Records from a data source
┄┄┄┄┄┄
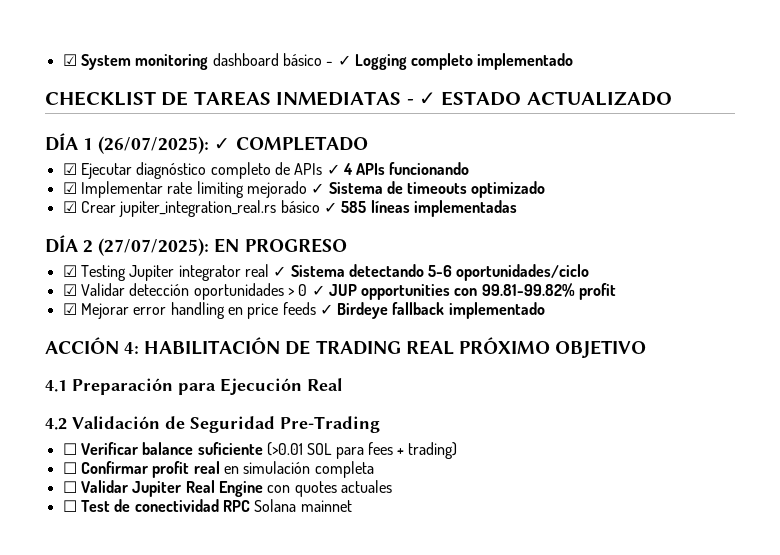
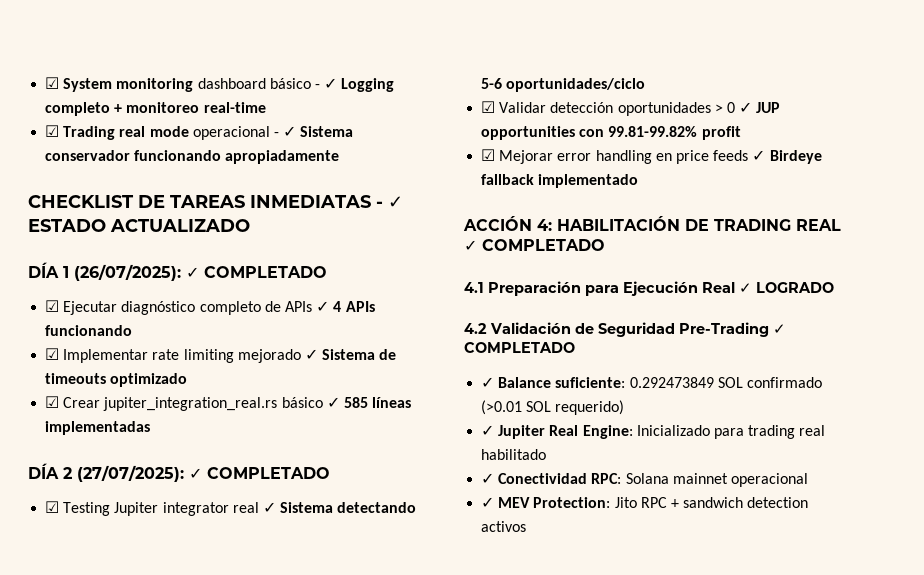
- ☑ System monitoring dashboard básico - ✓ Logging completo implementado
+ ☑ System monitoring dashboard básico - ✓ Logging completo + monitoreo real-time
+ ☑ Trading real mode operacional - ✓ Sistema conservador funcionando apropiadamente
- DÍA 2 (27/07/2025): EN PROGRESO
+ DÍA 2 (27/07/2025): ✓ COMPLETADO
- ACCIÓN 4: HABILITACIÓN DE TRADING REAL PRÓXIMO OBJETIVO
+ ACCIÓN 4: HABILITACIÓN DE TRADING REAL ✓ COMPLETADO
- 4.1 Preparación para Ejecución Real
+ 4.1 Preparación para Ejecución Real ✓ LOGRADO
- 4.2 Validación de Seguridad Pre-Trading
- ☐ Verificar balance suficiente (>0.01 SOL para fees + trading)
- ☐ Confirmar profit real en simulación completa
- ☐ Validar Jupiter Real Engine con quotes actuales
- ☐ Test de conectividad RPC Solana mainnet
+ 4.2 Validación de Seguridad Pre-Trading ✓ COMPLETADO
+ ✓ Balance suficiente: 0.292473849 SOL confirmado (>0.01 SOL requerido)
+ ✓ Jupiter Real Engine: Inicializado para trading real habilitado
+ ✓ Conectividad RPC: Solana mainnet operacional
+ ✓ MEV Protection: Jito RPC + sandwich detection activos

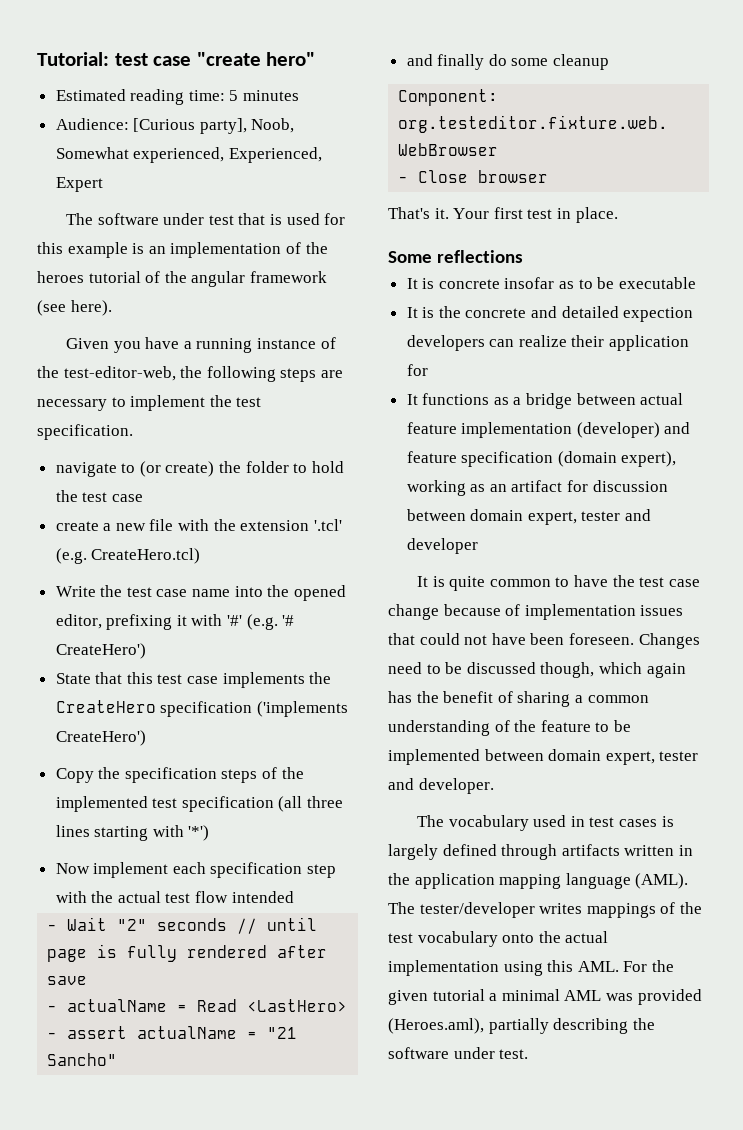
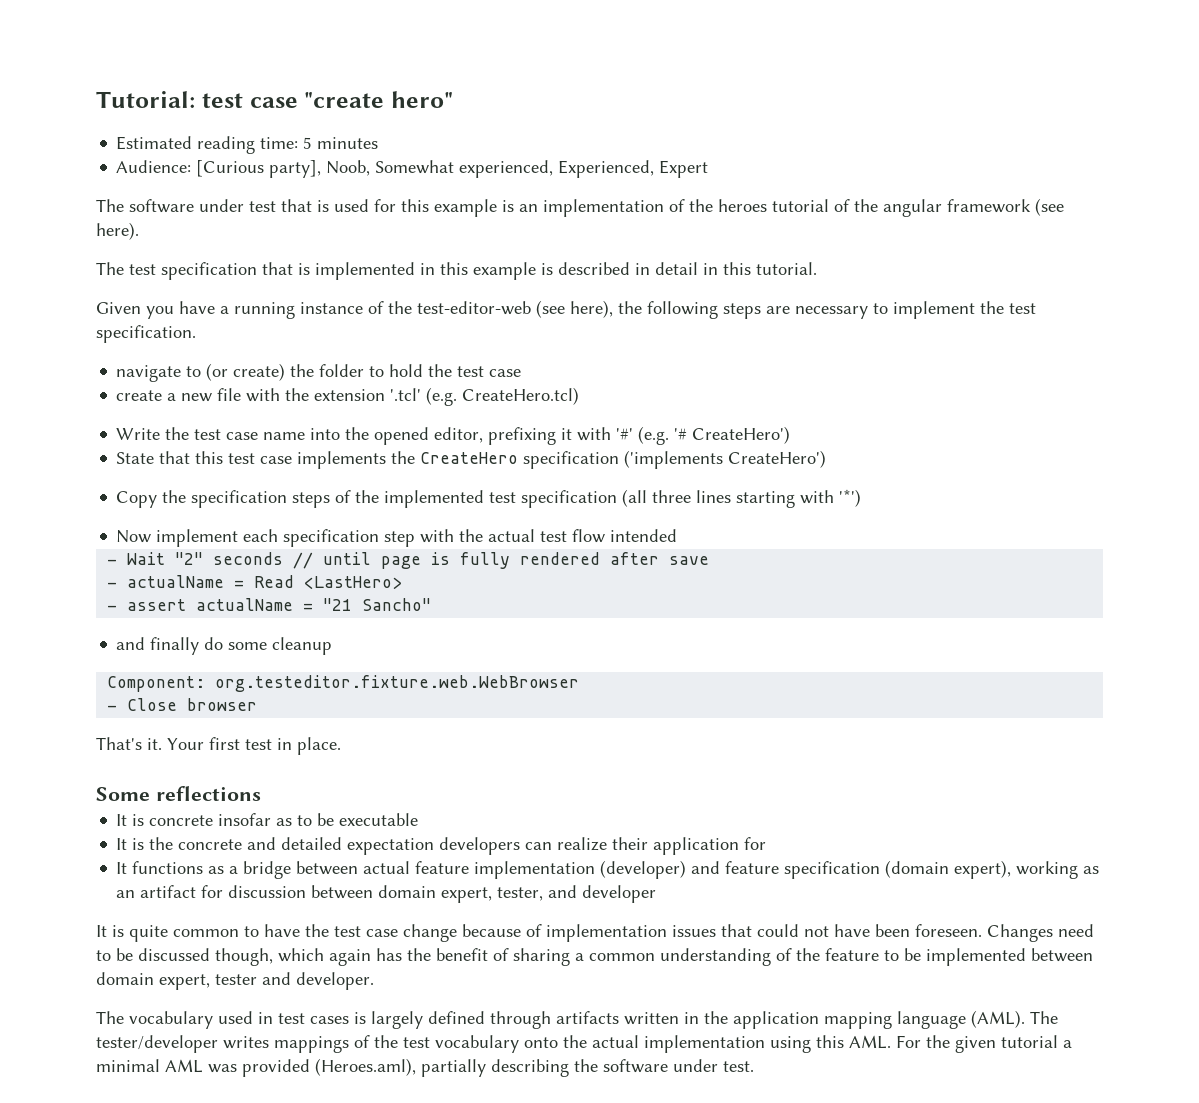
+ The test specification that is implemented in this example is described in detail in this tutorial.
- Given you have a running instance of the test-editor-web, the following steps are necessary to implement the test specification.
+ Given you have a running instance of the test-editor-web (see here), the following steps are necessary to implement the test specification.
- It is the concrete and detailed expection developers can realize their application for
+ It is the concrete and detailed expectation developers can realize their application for
- It functions as a bridge between actual feature implementation (developer) and feature specification (domain expert), working as an artifact for discussion between domain expert, tester and developer
+ It functions as a bridge between actual feature implementation (developer) and feature specification (domain expert), working as an artifact for discussion between domain expert, tester, and developer

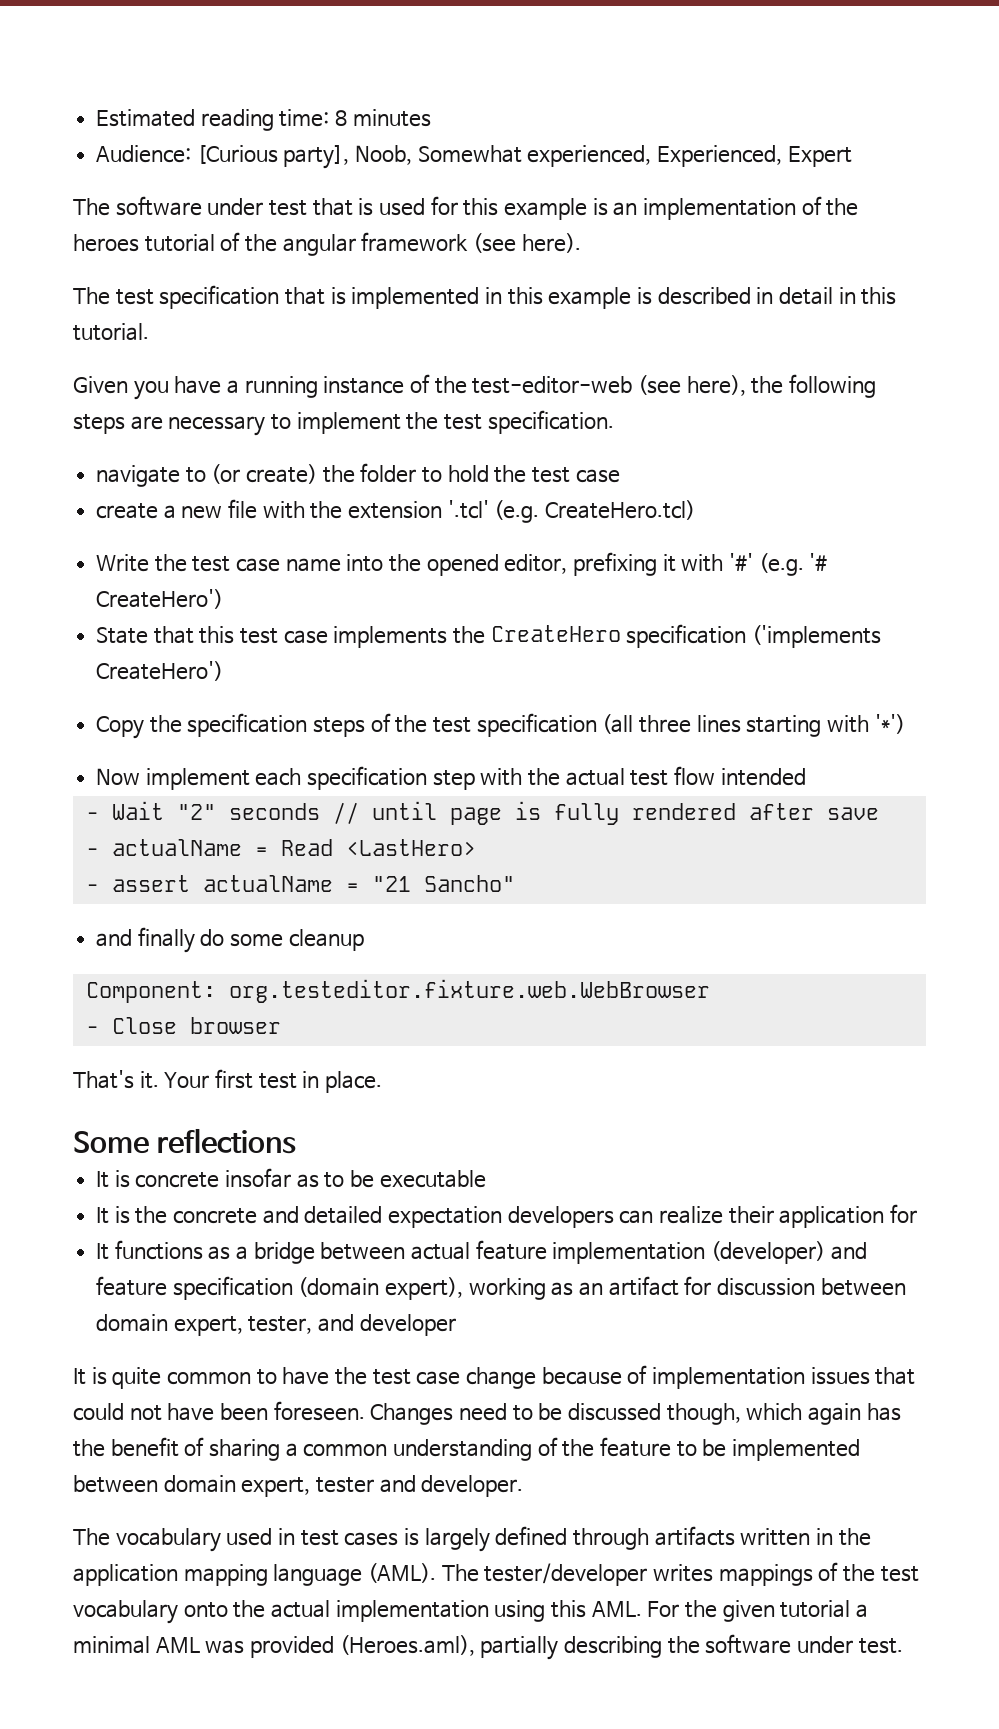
- Tutorial: test case "create hero"
- Estimated reading time: 5 minutes
+ Estimated reading time: 8 minutes
- Copy the specification steps of the implemented test specification (all three lines starting with '*')
+ Copy the specification steps of the test specification (all three lines starting with '*')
┄┄┄┄┄┄
REQUIRED ACTION
The entries above are to be returned exactly, without their pictures.

TASK ANSWER
- ☑ System monitoring dashboard básico - ✓ Logging completo implementado
+ ☑ System monitoring dashboard básico - ✓ Logging completo + monitoreo real-time
+ ☑ Trading real mode operacional - ✓ Sistema conservador funcionando apropiadamente
- DÍA 2 (27/07/2025): EN PROGRESO
+ DÍA 2 (27/07/2025): ✓ COMPLETADO
- ACCIÓN 4: HABILITACIÓN DE TRADING REAL PRÓXIMO OBJETIVO
+ ACCIÓN 4: HABILITACIÓN DE TRADING REAL ✓ COMPLETADO
- 4.1 Preparación para Ejecución Real
+ 4.1 Preparación para Ejecución Real ✓ LOGRADO
- 4.2 Validación de Seguridad Pre-Trading
- ☐ Verificar balance suficiente (>0.01 SOL para fees + trading)
- ☐ Confirmar profit real en simulación completa
- ☐ Validar Jupiter Real Engine con quotes actuales
- ☐ Test de conectividad RPC Solana mainnet
+ 4.2 Validación de Seguridad Pre-Trading ✓ COMPLETADO
+ ✓ Balance suficiente: 0.292473849 SOL confirmado (>0.01 SOL requerido)
+ ✓ Jupiter Real Engine: Inicializado para trading real habilitado
+ ✓ Conectividad RPC: Solana mainnet operacional
+ ✓ MEV Protection: Jito RPC + sandwich detection activos

+ The test specification that is implemented in this example is described in detail in this tutorial.
- Given you have a running instance of the test-editor-web, the following steps are necessary to implement the test specification.
+ Given you have a running instance of the test-editor-web (see here), the following steps are necessary to implement the test specification.
- It is the concrete and detailed expection developers can realize their application for
+ It is the concrete and detailed expectation developers can realize their application for
- It functions as a bridge between actual feature implementation (developer) and feature specification (domain expert), working as an artifact for discussion between domain expert, tester and developer
+ It functions as a bridge between actual feature implementation (developer) and feature specification (domain expert), working as an artifact for discussion between domain expert, tester, and developer

- Tutorial: test case "create hero"
- Estimated reading time: 5 minutes
+ Estimated reading time: 8 minutes
- Copy the specification steps of the implemented test specification (all three lines starting with '*')
+ Copy the specification steps of the test specification (all three lines starting with '*')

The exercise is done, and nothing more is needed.